TASK:
Only the lines from the line holding "Retrieval-Augmented Generation System" through the final line of the entries below are to be returned, exactly as they stand.

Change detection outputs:
*** Begin section ***

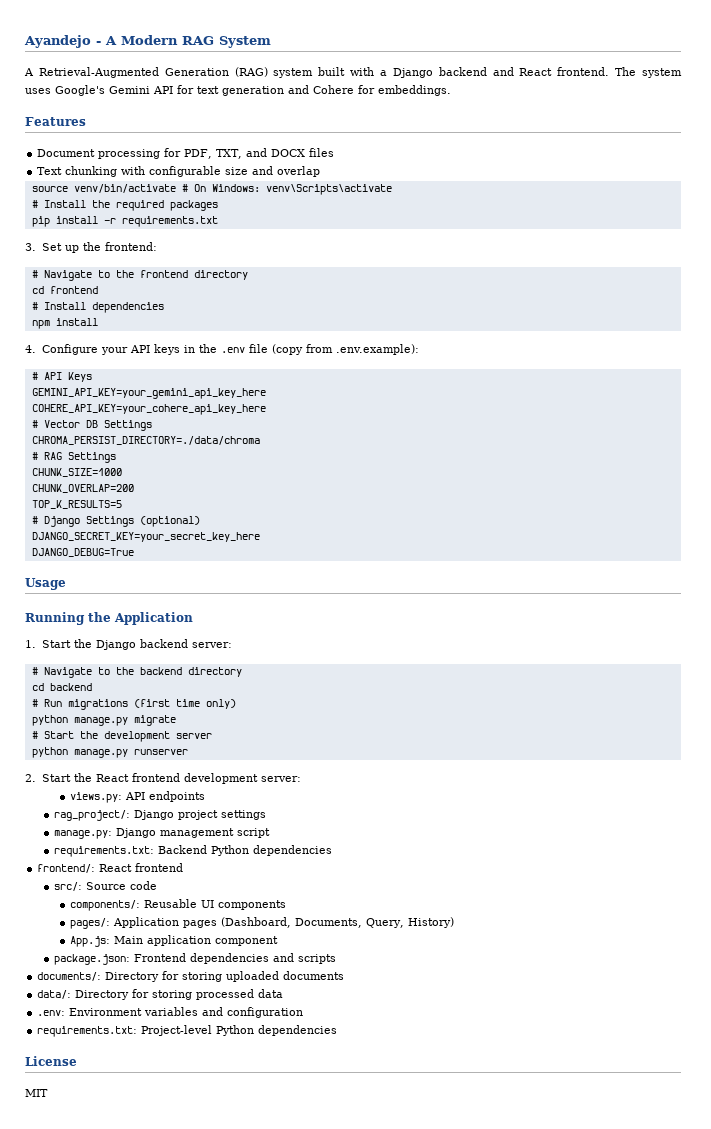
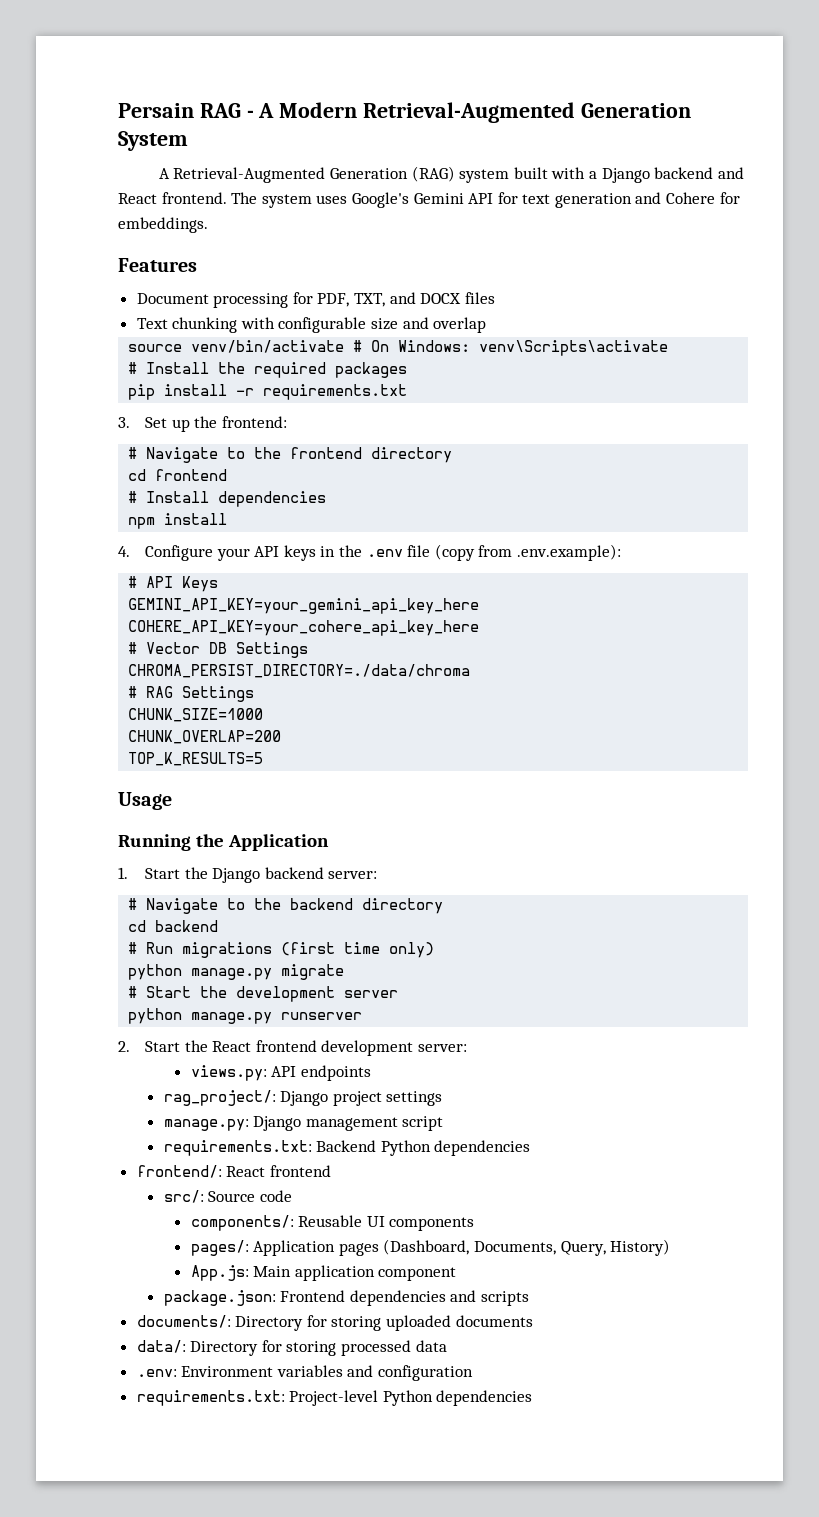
- Ayandejo - A Modern RAG System
+ Persain RAG - A Modern Retrieval-Augmented Generation System
- # Django Settings (optional)
- DJANGO_SECRET_KEY=your_secret_key_here
- DJANGO_DEBUG=True
- License
- MIT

*** End section ***

SOLVED PROBLEM:
+ Persain RAG - A Modern Retrieval-Augmented Generation System
- # Django Settings (optional)
- DJANGO_SECRET_KEY=your_secret_key_here
- DJANGO_DEBUG=True
- License
- MIT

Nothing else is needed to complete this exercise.